FROM python:3.9.15-slim-bullseye
RUN pip install poetry==1.2.0
COPY pyproject.toml poetry.lock ./
RUN poetry config virtualenvs.create false \
&& poetry install --without dev
COPY --from=apache/beam_python3.9_sdk:2.43.0 /opt/apache/beam /opt/apache/beam
# Set the entrypoint to Apache Beam SDK launcher.

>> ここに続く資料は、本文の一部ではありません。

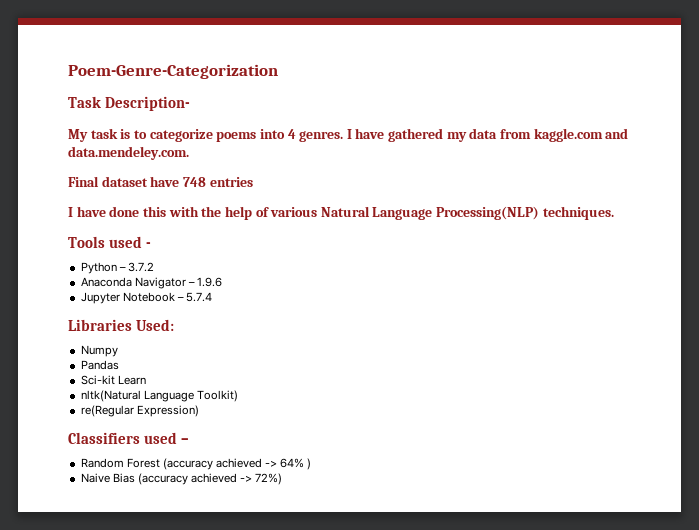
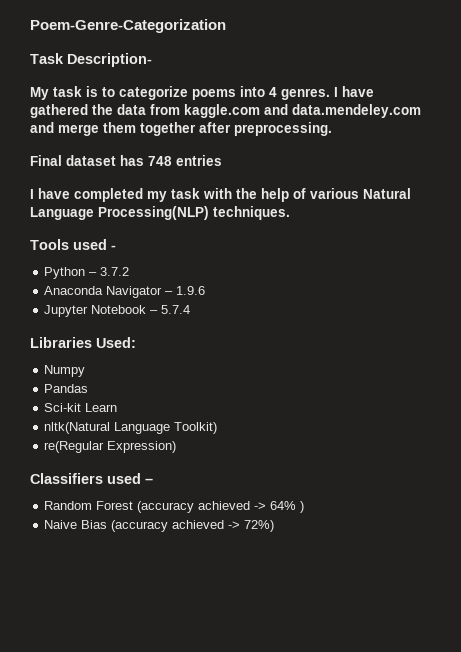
[446,132,467,142] my -> [92,104,113,115] the
[68,146,189,160] data.mendeley.com. -> [292,104,421,118] [30,122,332,136] data.mendeley.com and merge them together after preprocessing.
[150,176,180,187] have -> [120,155,144,166] has
[109,206,166,217] done this -> [74,188,200,202] completed my task

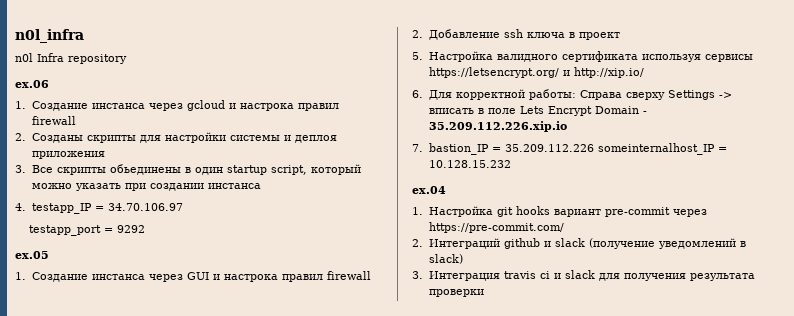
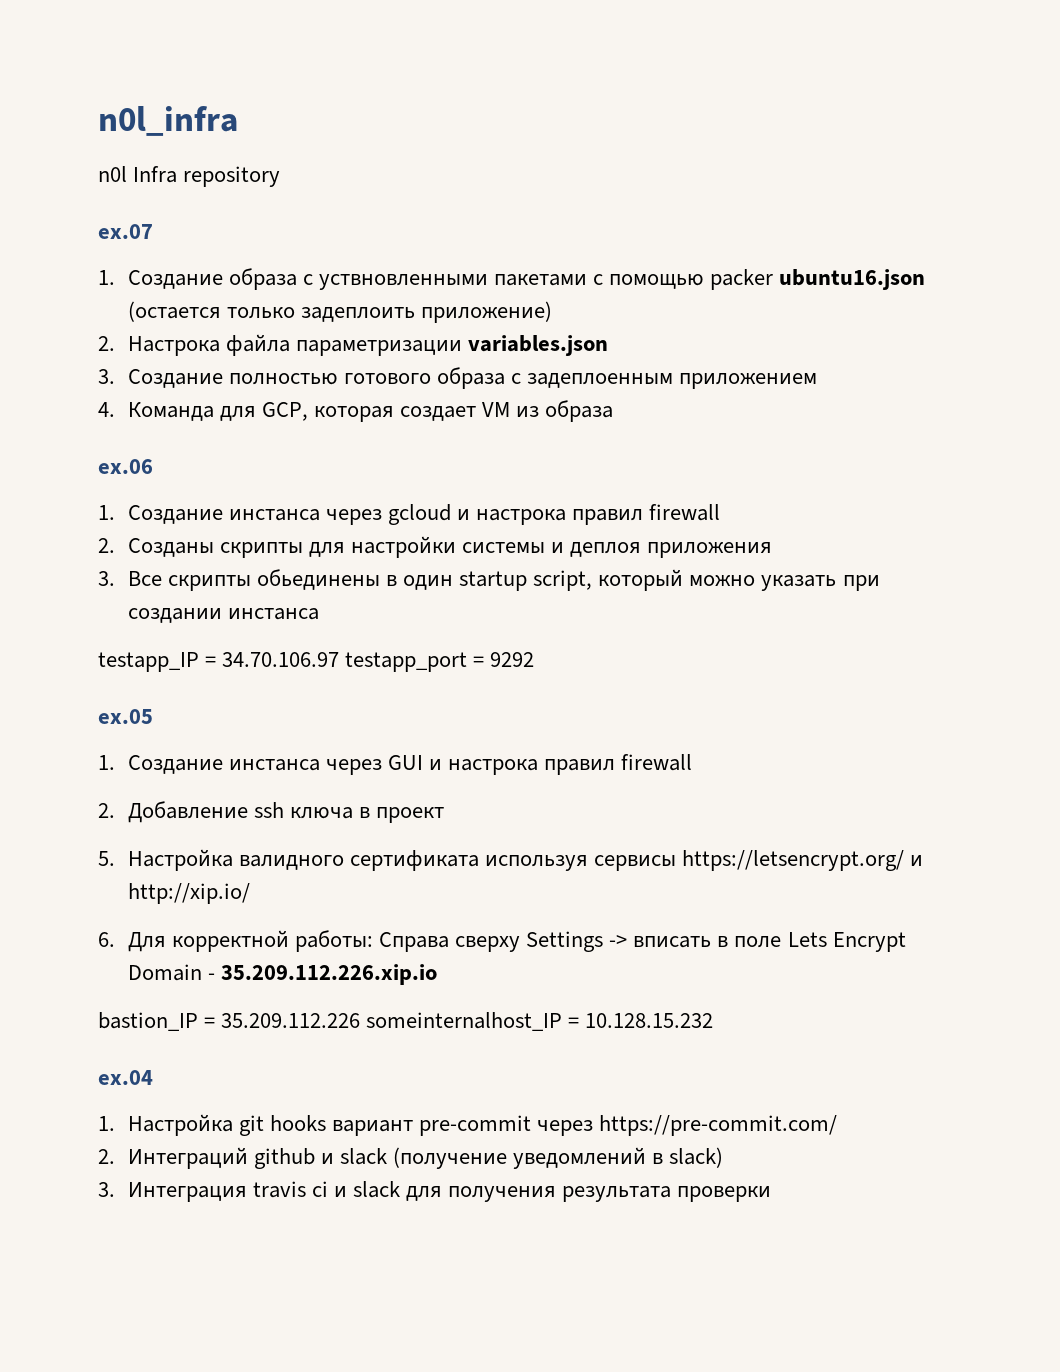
(127, 59) none -> [98,224,153,239] [98,268,926,290] [127,301,553,323] [98,334,609,356] [98,367,818,389] [98,400,614,422] // ex.07 // 1. Создание образа c уствновленными пакетами с помощью packer ubuntu16.json (остается только задеплоить приложение) // 2. Настрока файла параметризации variables.json // 3. Создание полностью готового образа с задеплоенным приложением // 4. Команда для GCP, которая создает VM из образа
[15,203,26,211] 4. -> (319, 614) none
(183, 207) // -> (340, 659) none
[412,144,423,152] 7. -> (437, 974) none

ENTRYPOINT ["/opt/apache/beam/boot"]
注意点として、依存関係には ENTRYPOINT で使用する Beam と同じバージョンの apache-beam[gcp]
を追加する必要がある。
上記例だと 2.43.0
を使用しているため poetry add
するバージョンも 2.43.0
で固定している。
2-2. コンテナをビルドして push
上記のコンテナをローカルでも Cloud Build でも好きなところでビルドして GCR 等に push する。
$ PROJECT_ID="YOUR_PROJECT_ID"
$ IMAGE_NAME="dataflow_custom_container"
$ TAG="latest"
$ IMAGE="gcr.io/${PROJECT_ID}/${IMAGE_NAME}:${TAG}"
$ docker build -t $IMAGE .
$ docker push $IMAGE
2-3. カスタムコンテナをオプションで指定する
あとはビルドしたイメージを使用するようにオプションで指定するだけ。カスタムコンテナは Dataflow Runner v2 でないと使用できないため、 v2 が使われるようにオプションを付加している。
custom_container_image = f"gcr.io/{project_id}/dataflow_custom_container:latest"
options = PipelineOptions(
runner="DataflowRunner",
project=project_id,
region=region,
machine_type=machine_type,
staging_location=staging_location,
temp_location=temp_location,
### 以下の2行を追加 ###
sdk_container_image=custom_container_image,
experiments=["use_runner_v2"],
)
with beam.Pipeline(options=options) as pipeline:
...
結論
手軽にやりたい場合は requirements.txt
を用意し、スピードを追い求める場合はカスタムコンテナを使用する。ただしカスタムコンテナで運用を続けることを考えると、そのコンテナ自体をビルドする CI が必要になるためその運用も併せて検討する必要はある。